Reese v. CNH Am. LLC

Decision Date06 November 2012
Docket Number11–1969.,11–1857,Nos. 11–1359,s. 11–1359
Citation694 F.3d 681
CourtU.S. Court of Appeals — Sixth Circuit
PartiesJack REESE, Frances Elaine Pidde, James Cichanopsky, Roger Miller and George Nowlin, Plaintiffs–Appellees (11–1359), Plaintiffs–Appellees/Cross–Appellants (11–1857 & 11–1969), Ronald Hitt, Plaintiff, v. CNH AMERICA LLC, fka Case Corporation and CNH Global NV, Defendants–Appellants (11–1359), Defendants–Appellants/Cross–Appellees (11–1857 & 11–1969).

OPINION TEXT STARTS HERE

ARGUED:Bobby R. Burchfield, McDermott, Will & Emery LLP, Washington, D.C., for Appellants and Appellants/Cross–Appellees. Roger J. McClow, McKnight, McClow & Canzano, P.C., Southfield, Michigan, for Appellees and Appellees/Cross–Appellants. ON BRIEF:Bobby R. Burchfield, Joshua David Rogaczewski, McDermott, Will & Emery LLP, Washington, D.C., for Appellants and Appellants/Cross–Appellees. Roger J. McClow, McKnight, McClow & Canzano, P.C., Southfield, Michigan, for Appellees and Appellees/Cross–Appellants.

Before: GIBBONS, SUTTON and DONALD, Circuit Judges.

SUTTON, J., delivered the opinion of the court in which GIBBONS, J., joined. DONALD, J. (pp. 686–91), delivered a separate dissenting opinion.

OPINION

SUTTON, Circuit Judge.

In litigation, as in film, sequels rarely satisfy. This case is no exception. Three years ago, we remanded this dispute to the district court for factfinding necessary to determine whether CNH America's proposed modifications to its retiree healthcare benefits are reasonable. The district court did not reach the reasonableness question and did not create a factual record that would permit us to answer the question on our own. As a result, we reverse and remand for further proceedings.

I.

Our previous opinion makes it unnecessary to recount the protracted history of this litigation. See Reese v. CNH America LLC, 574 F.3d 315, 318–20 (6th Cir.2009). There, we considered two questions: “Did [CNH] in the 1998 CBA agree to provide health-care benefits to retirees and their spouses for life? And, if so, does the scope of this promise permit CNH to alter these benefits in the future?” Id. at 321. In answering the first question, we rejected CNH's claim that the CBA permitted the company to terminate the benefits, holding that eligibility for lifetime healthcare benefits had “vested.” Id. at 322;see Yolton v. El Paso Tenn. Pipeline Co., 435 F.3d 571, 580 (6th Cir.2006); UAW v. Yard–Man, Inc., 716 F.2d 1476, 1482 (6th Cir.1983).

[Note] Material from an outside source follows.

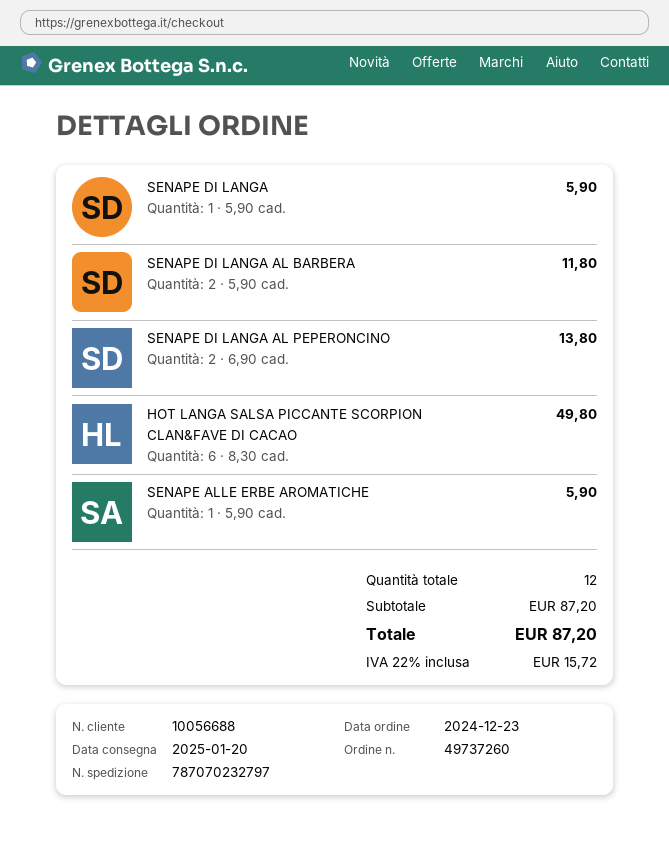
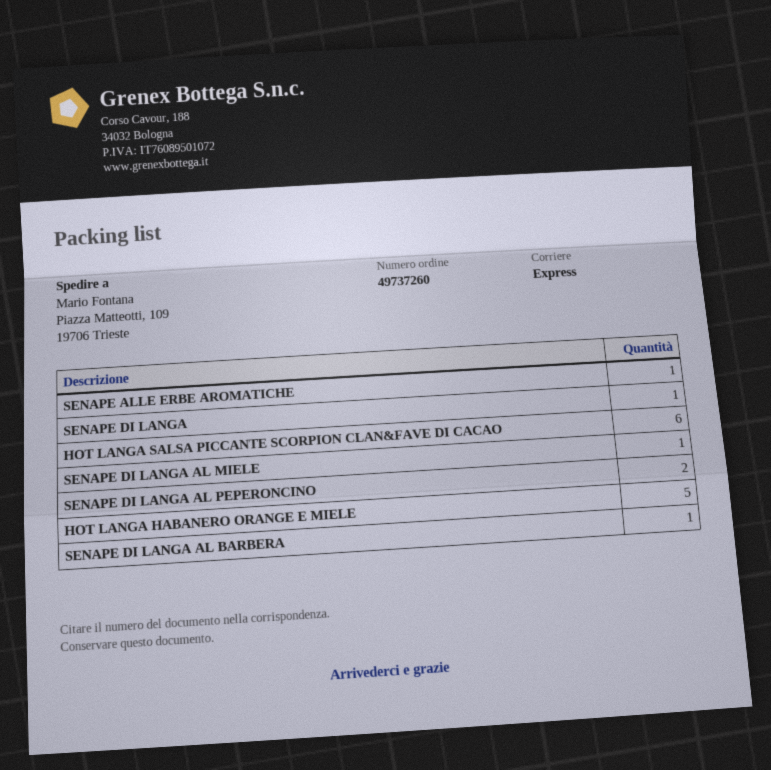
SENAPE DI LANGA AL BARBERA: 2 -> 1
SENAPE DI LANGA AL MIELE: none -> 1
HOT LANGA HABANERO ORANGE E MIELE: none -> 5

In answering the second question (“What does vesting mean in this setting?”), we rejected the suggestion that the scope of this commitment in the context of healthcare benefits, as opposed to pension benefits, meant that CNH could make no changes to the healthcare benefits provided to retirees. Unlike pension obligations, we explained, healthcare benefits cannot readily be monetized at retirement or for that matter practically fixed. See Reese I, 574 F.3d at 324. Doctors and medical-insurance providers come and go. Medical plans change from year to year. And fixed, unalterable medical benefits at all events are not what retirees want. Nothing, indeed, would make employers happier than to know that vesting in the healthcare-benefits context meant the same thing as vesting in the pension context. For then, a company faced with the obligation could account for what it had spent on each employee for healthcare benefits on the day of retirement, then commit to spend no less through the end of the retiree's (and spouse's) life. Nor would most employers be troubled if this commitment, like most defined-benefit pension plans, increased based on inflation as measured by the consumer-price index. The reality is that, even though we have relied on language tying healthcare benefits to pension benefits as a basis for determining that healthcare benefits have vested, vesting in the context of healthcare benefits provides an evolving, not a fixed, benefit. See Yolton, 435 F.3d at 583 (relying on language in the summary plan descriptions saying that continued coverages will be the same as those that were in effect on the day preceding your retirement); see also Noe v. PolyOne Corp., 520 F.3d 548, 558 (6th Cir.2008); McCoy v. Meridian Auto. Sys., Inc., 390 F.3d 417, 422 (6th Cir.2004); Golden v. Kelsey–Hayes Co., 73 F.3d 648, 656 (6th Cir.1996).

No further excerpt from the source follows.